→ **WHAT THE EXERCISE ASKS**
Copy each line that contains the string "Сонцезахисні", taking them from the material.

==================================================

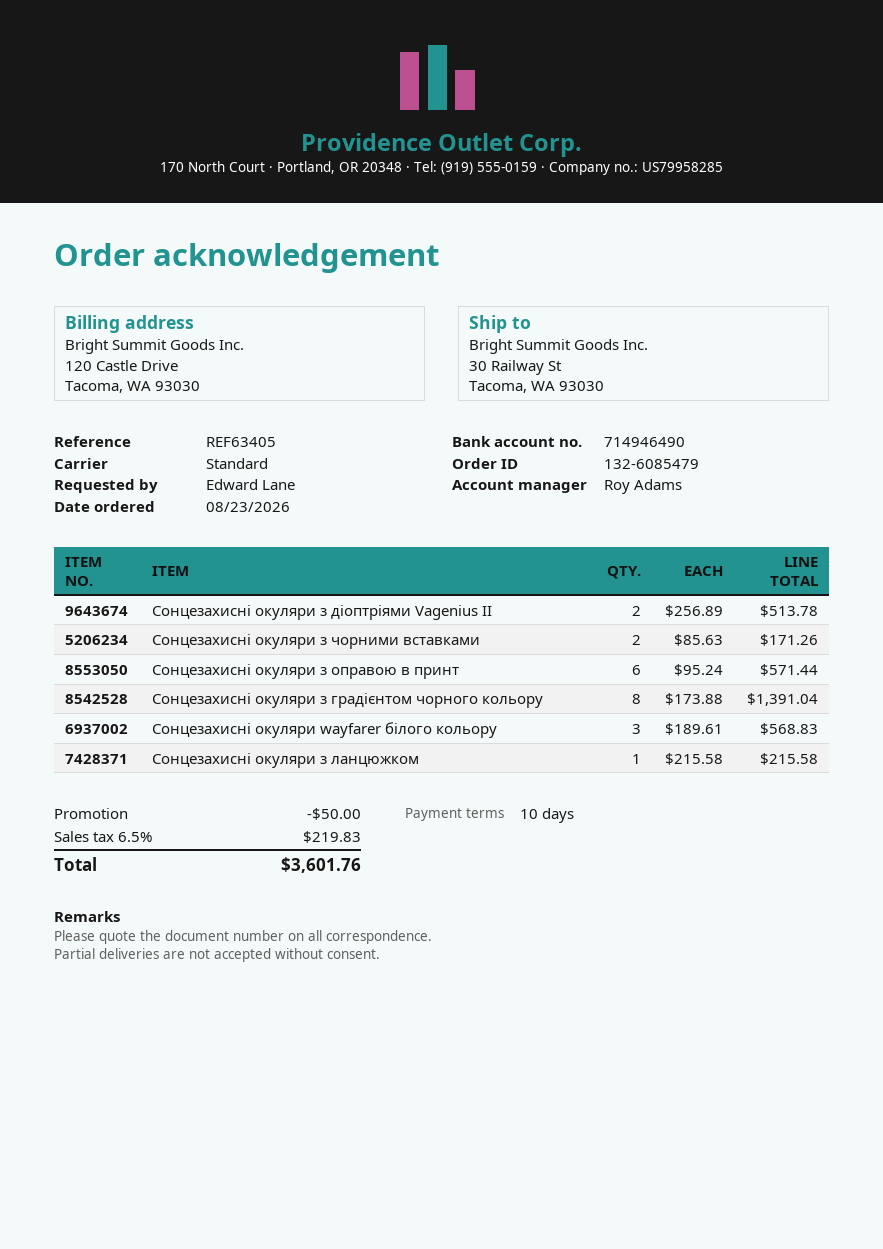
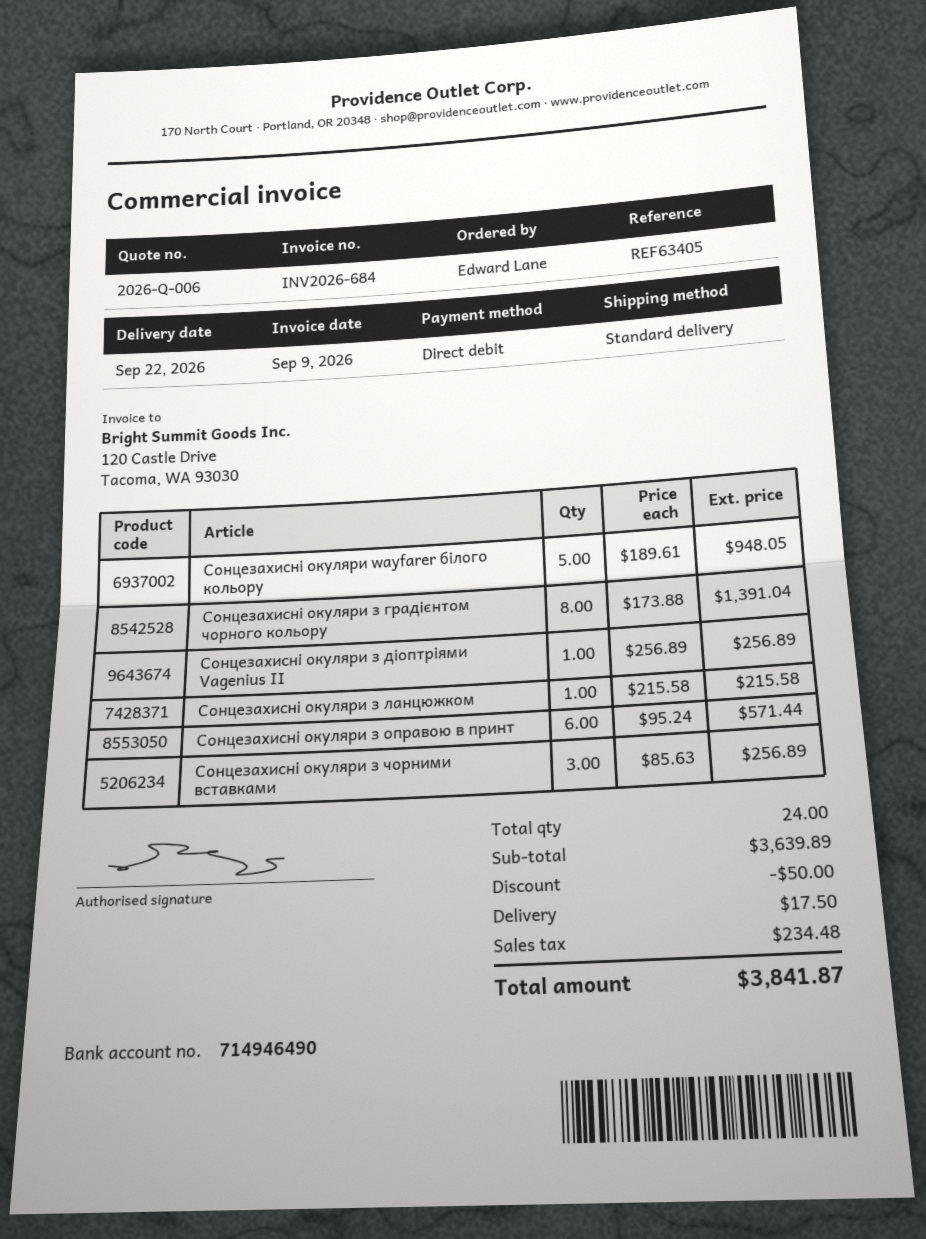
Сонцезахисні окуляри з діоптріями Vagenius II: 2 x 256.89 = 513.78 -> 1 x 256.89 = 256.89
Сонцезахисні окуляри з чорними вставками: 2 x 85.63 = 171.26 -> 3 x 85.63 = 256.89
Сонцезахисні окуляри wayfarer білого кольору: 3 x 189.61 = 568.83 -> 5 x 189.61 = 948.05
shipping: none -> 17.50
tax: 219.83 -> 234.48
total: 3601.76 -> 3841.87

==================================================

→ **TASK ANSWER**
Сонцезахисні окуляри з діоптріями Vagenius II: 2 x 256.89 = 513.78 -> 1 x 256.89 = 256.89
Сонцезахисні окуляри з чорними вставками: 2 x 85.63 = 171.26 -> 3 x 85.63 = 256.89
Сонцезахисні окуляри wayfarer білого кольору: 3 x 189.61 = 568.83 -> 5 x 189.61 = 948.05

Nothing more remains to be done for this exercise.